Exercise aim | Return exactly the lines below, starting with the one that has "align-items: center ->" and going on through the one that has "border: 1px solid".

Dataset extract |
——
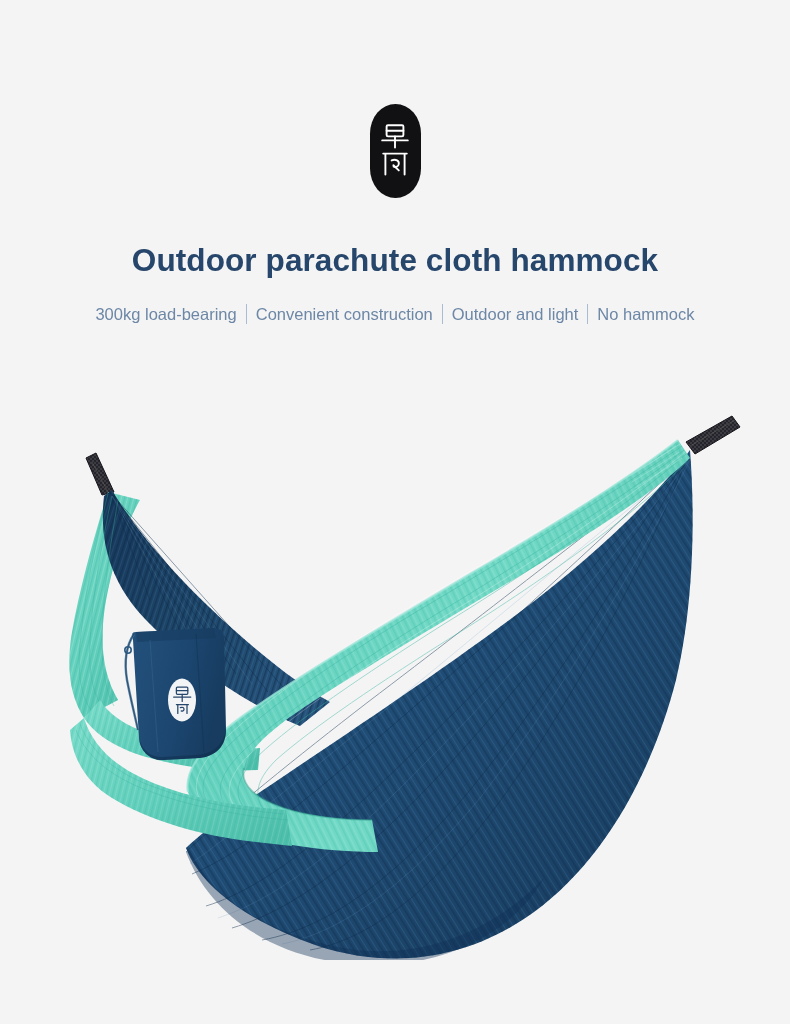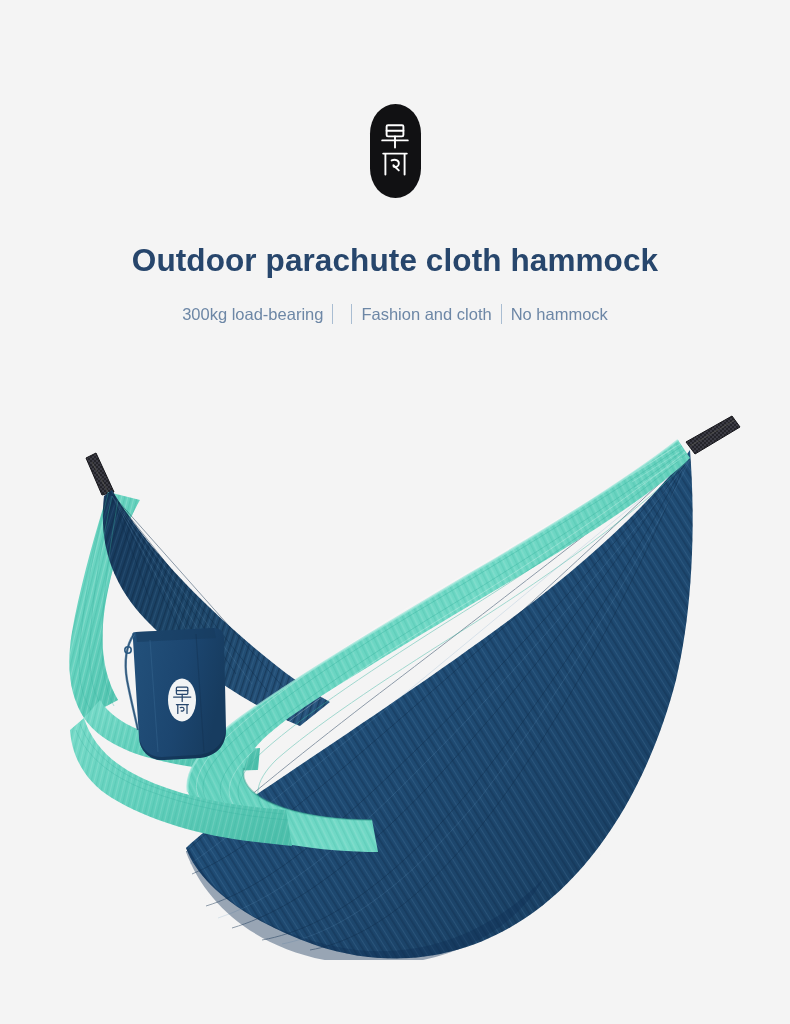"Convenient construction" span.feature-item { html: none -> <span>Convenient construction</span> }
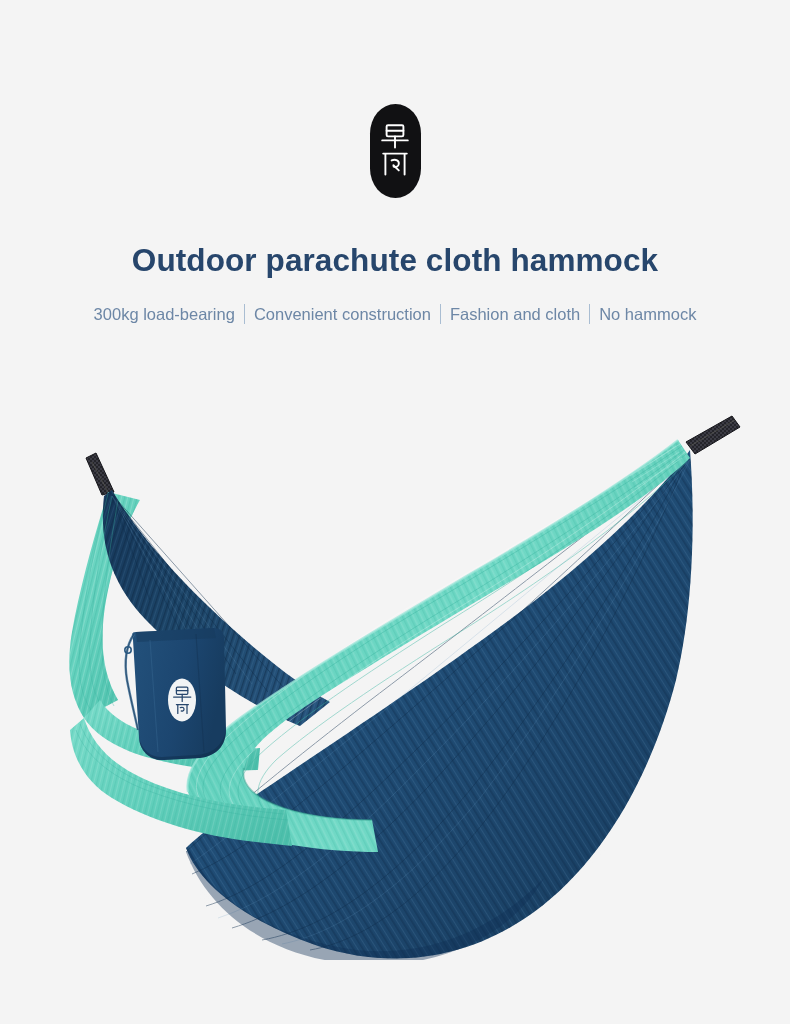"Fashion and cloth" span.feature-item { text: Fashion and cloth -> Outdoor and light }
——
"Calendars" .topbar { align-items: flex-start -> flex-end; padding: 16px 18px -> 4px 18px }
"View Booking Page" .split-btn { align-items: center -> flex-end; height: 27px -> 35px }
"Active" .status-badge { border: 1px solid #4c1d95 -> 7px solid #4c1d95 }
——
Response area |
"View Booking Page" .split-btn { align-items: center -> flex-end; height: 27px -> 35px }
"Active" .status-badge { border: 1px solid #4c1d95 -> 7px solid #4c1d95 }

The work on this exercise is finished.